But one commenter on the Oakland University study had a more humorous, if not common-sense insight: “If you have to ask that question (why men perform cunnilingus) then you aren’t doing it right.”

Transitioning from Political Divide Series

This missive about cunnilingus may serve as a “palette cleanser” (so sorry) for the taste of seven prior posts about our political divide. I offer it in the spirit of playfulness with hope for a sexier 2021, especially for those sheltered and socially-distanced for nine months with no partner.

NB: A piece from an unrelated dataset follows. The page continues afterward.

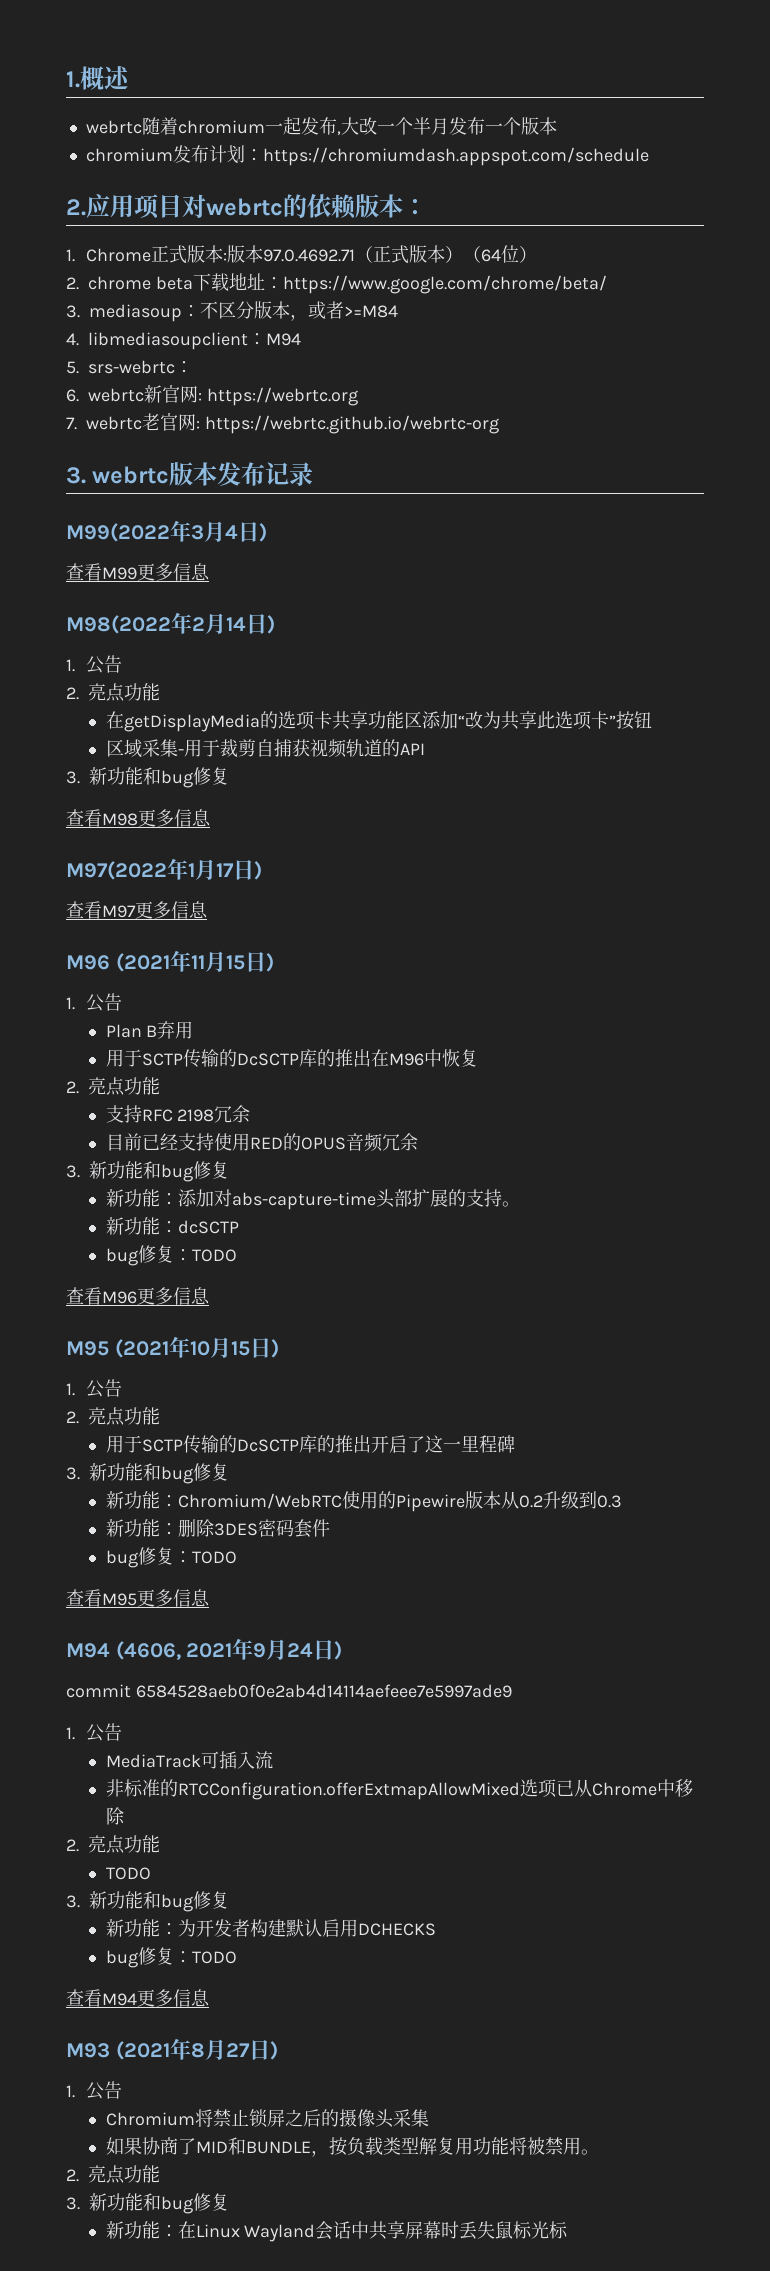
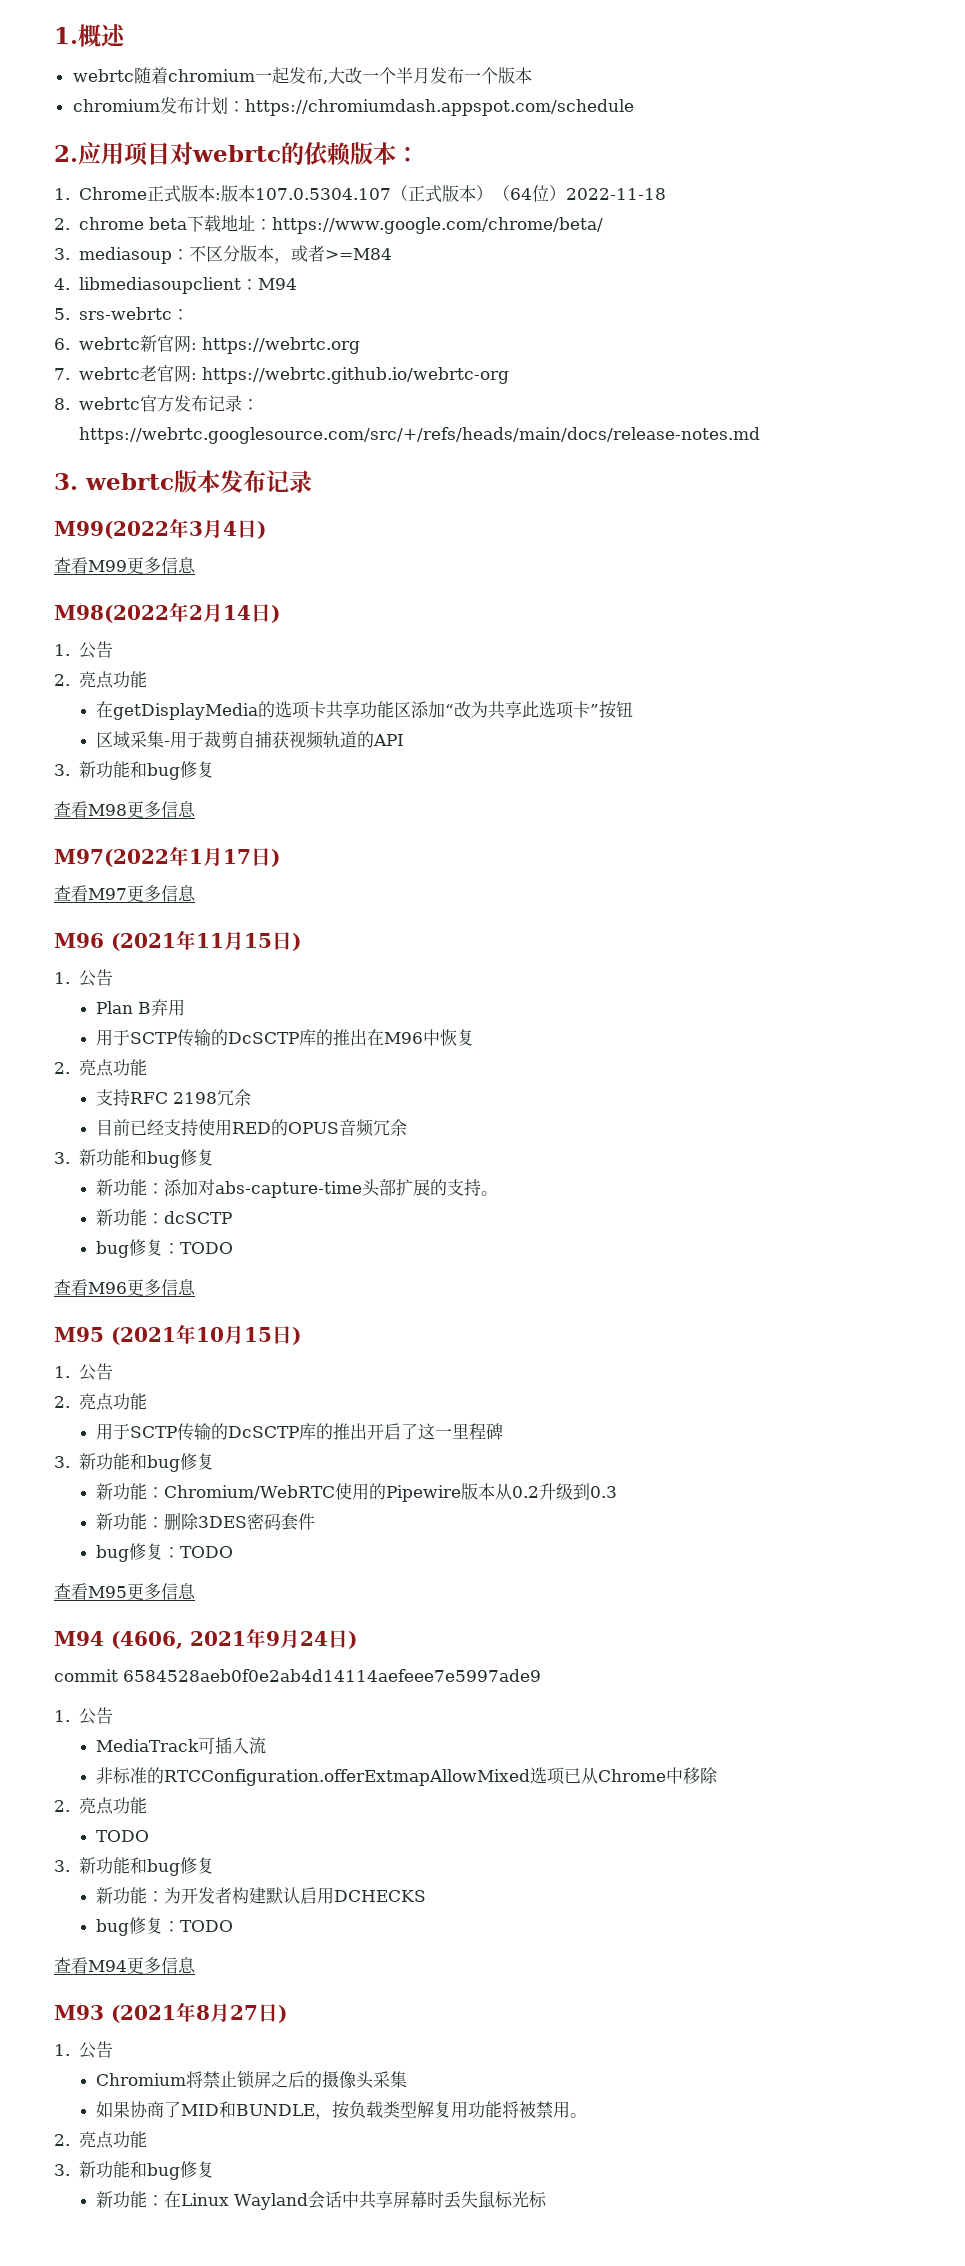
[262,249,355,262] 97.0.4692.71 -> [254,188,391,200] 107.0.5304.107
(537, 254) none -> [565,188,666,200] 2022-11-18
(499, 424) none -> [54,395,259,412] [78,427,760,444] // 8. webrtc官方发布记录：https://webrtc.googlesource.com/src/+/refs/heads/main/docs/release-notes.md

Sexual Instruction is a Fool’s Errand

My interests in sexual behavior or technique is primarily about their psychological impact and meaning — what that behavior reveals about human motivation and desire. Although this post may suggest “what” to do in sexual practice, it is not (obviously) a “how-to” guide to improve male sexual “performance” or give more pleasure to a particular woman. Such instruction is mostly a fool’s errand.

Women Are Too Variable

Women are too variable and unique to predict what will work from one woman to the next and from one day to the next with the same woman. Only experimentation and dogged communication will find the key to that “kingdom.” But some sexual behaviors have a pretty good track record as pleasing to a majority of women. Cunnilingus qualifies.

Keep it Light-hearted

Orgasm, mate retention, and pair-bonding are legitimate subjects of evolutionary psychological research. But take this post mostly in a light-hearted vein and as a harbinger of more provocative posts to come.

Mating Straight Talk in 2021

My primary goal for this blog and website is to educate the general public about the facts and implications of evolutionary psychology and mate selection in human affairs. I have not seriously tried to “entertain” you. But in the coming year, I plan to tell more stories, use more humor, and invite you to engage with me. I will be a bit more practical or solution-focused. And I want to hear your ideas about the facts and theories presented here and what you think they could mean for improving your life and our culture. This is a tough ask. Evolutionary science is mostly a truth-telling about how things are, but there are glimmers of continuing human adaptation and new dreams worth sharing.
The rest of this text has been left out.